Of course, there is a surprise, because it’s M. Night Shyamalan—and here, I guess, are spoilers for a movie that is nearly twenty years old—but in Unbreakable the twist isn’t a twist so much as a reveal that has been building all movie. It’s not really shocking when Elijah Price (Samuel L. Jackson) turns out to be a self-appointed villain called “Mr. Glass”. He’s been talking about heroes and villains the whole movie and has made no secret of the fact that he believes in real-life superheroes. It figures there would be a villain somewhere on the stage, and besides the family of potential superhero David Dunn (Bruce Willis, in one of his last actual performances), there are no other significant characters in Unbreakable. Price HAS to be the villain, by default. Unbreakable is not a puzzle and Shyamalan isn’t really hiding anything except the one secret Price would, naturally, keep from Dunn.

What has made Unbreakable one of the best superhero movies is its brilliantly simple premise, “What if Superman didn’t know he was Superman”, and also Shyamalan’s carefully crafted comic book world. This is not a world of alien invasions and laser guns. There is no talking raccoon or superhero supergroup. But more than any other superhero movie, Shyamalan crafted Unbreakable to LOOK like a comic. It has a simple, bold color palette: green and purple. Many scenes are shot with the kind of chiaroscuro comic book artists use in dramatic cells. The character silhouettes are sharp and clear: David defined by his hooded poncho and Elijah by his stand-up hair and tailored clothes, particularly those sharp lapels. Many scenes in Unbreakable have quadrilateral framing, creating cells within the frame to echo a comic book page. No live-action superhero movie has looked as much like a superhero comic as Unbreakable.

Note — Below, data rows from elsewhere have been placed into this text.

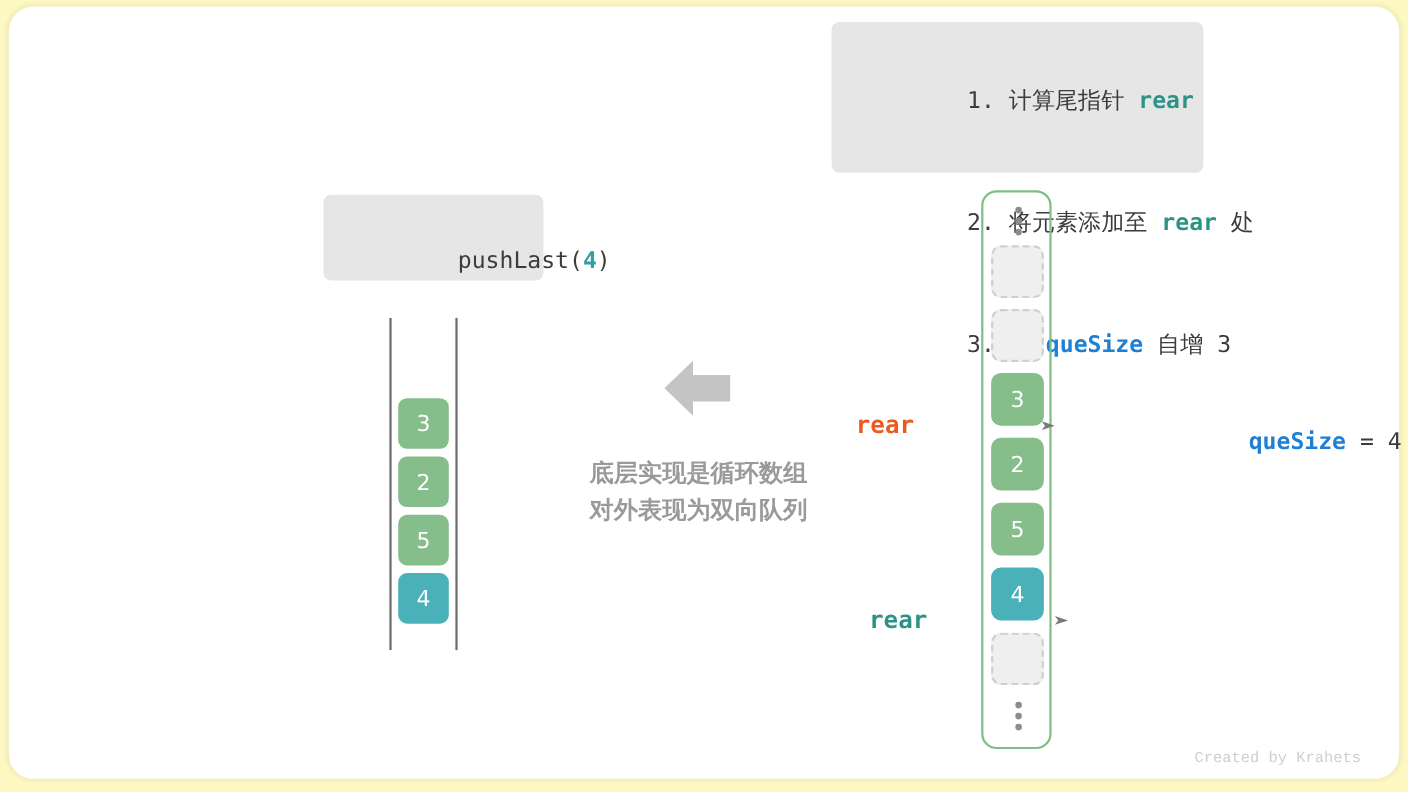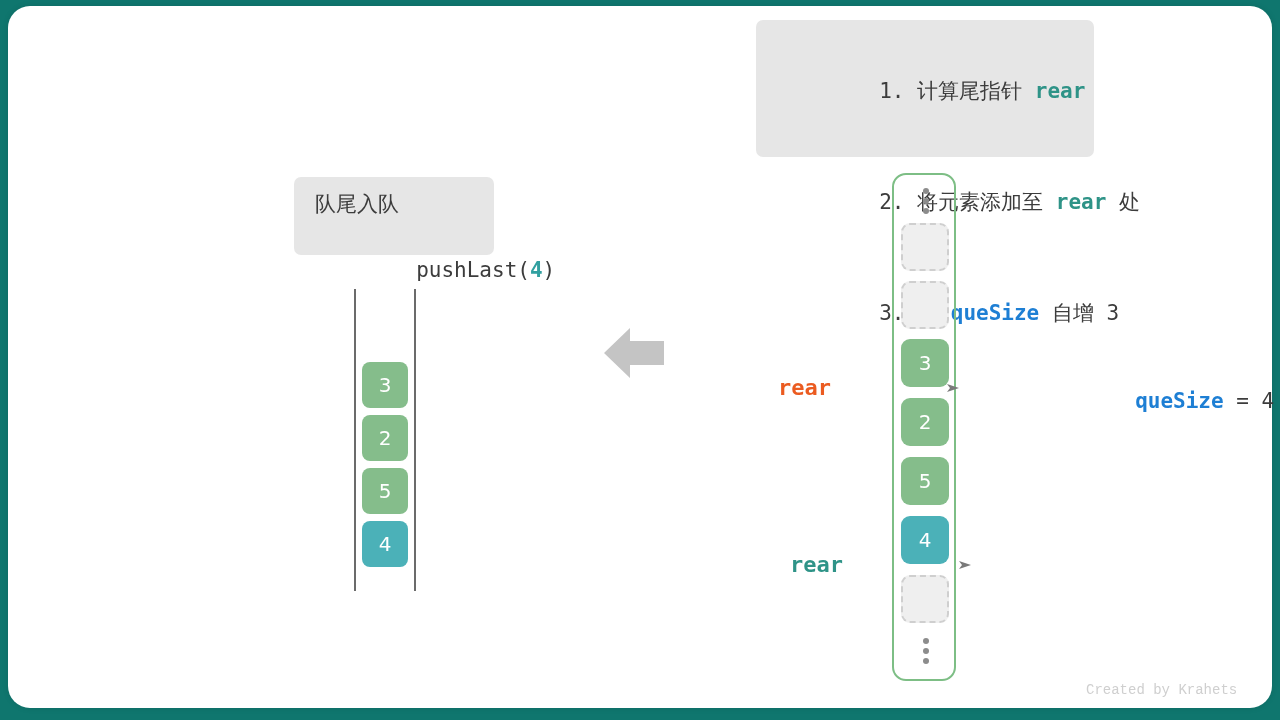--- a/index.html
+++ b/index.html
@@ -10,21 +10,21 @@
   body {
     width: 1280px;
     height: 720px;
     font-family: "DejaVu Sans", sans-serif;
     overflow: hidden;
   }
   #canvas {
     position: relative;
     width: 1280px;
     height: 720px;
-    background: #0f766e;
+    background: #fef9c3;
   }
   .card {
     position: absolute;
     left: 8px;
     top: 6px;
     width: 1264px;
     height: 702px;
     background: #ffffff;
     border-radius: 22px;
     box-shadow: 0 0 6px rgba(0,0,0,0.10);
@@ -245,21 +245,20 @@
       </div>
       <div class="step-line">
         <span>2.</span><span> 将元素添加至 </span><span class="kw-teal">rear</span><span> 处</span>
       </div>
       <div class="step-line">
         <span>3.</span><span> 将 </span><span class="kw-blue">queSize</span><span> 自增 3</span>
       </div>
     </div>
 
     <div class="panel" id="op-box">
-      <div class="op-line">队尾入队</div>
       <div class="op-line">
         <span>pushLast(</span><span class="num-teal">4</span><span>)</span>
       </div>
     </div>
 
     <div id="deque-view">
       <div class="rail rail-left"></div>
       <div class="rail rail-right"></div>
       <div id="deque-cells">
         <div class="dq-cell c-green">3</div>
@@ -268,20 +267,24 @@
         <div class="dq-cell c-teal">4</div>
       </div>
     </div>
 
     <div id="flow-arrow">
       <svg width="60" height="50" viewBox="0 0 60 50">
         <polygon points="0,25 26,0 26,13 60,13 60,37 26,37 26,50" fill="#c4c4c4"></polygon>
       </svg>
     </div>
 
+    <div id="center-note">
+      <div>底层实现是循环数组</div>
+      <div>对外表现为双向队列</div>
+    </div>
 
     <div id="array-container">
       <div class="ellipsis" style="top:6px;">
         <i></i>
           <i></i>
           <i></i>
       </div>
       <div class="slot slot-empty" style="top:48px;"></div>
       <div class="slot slot-empty" style="top:106px;"></div>
       <div class="slot slot-filled" style="top:164px;background:#85bd8b;">3</div>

But it’s not that Unbreakable is a pretty movie—it isn’t. If anything, it recalls the ugly-on-purpose aesthetics popular in the 1980s. It is, however, essentially a comic book come to life, right down to the simple morals spouted by its characters. Shyamalan’s view on comic books and superheroes is not particularly sophisticated even by 2000 standards (aka, the time before people started taking comics and superheroes seriously), but the way he grounds his thesis in a classic strong-man premise forms a strong backbone for the film. Unbreakable holds up the best of any Shyamalan film because it never tries to be bigger or more complex than its core idea of “if hero, then villain”. It creates a world of superheroes and teases a bigger story to come, only audiences didn’t like it and it didn’t make quite enough money, so Unbreakable was stranded, an origin story with no main. Until, that is, Split.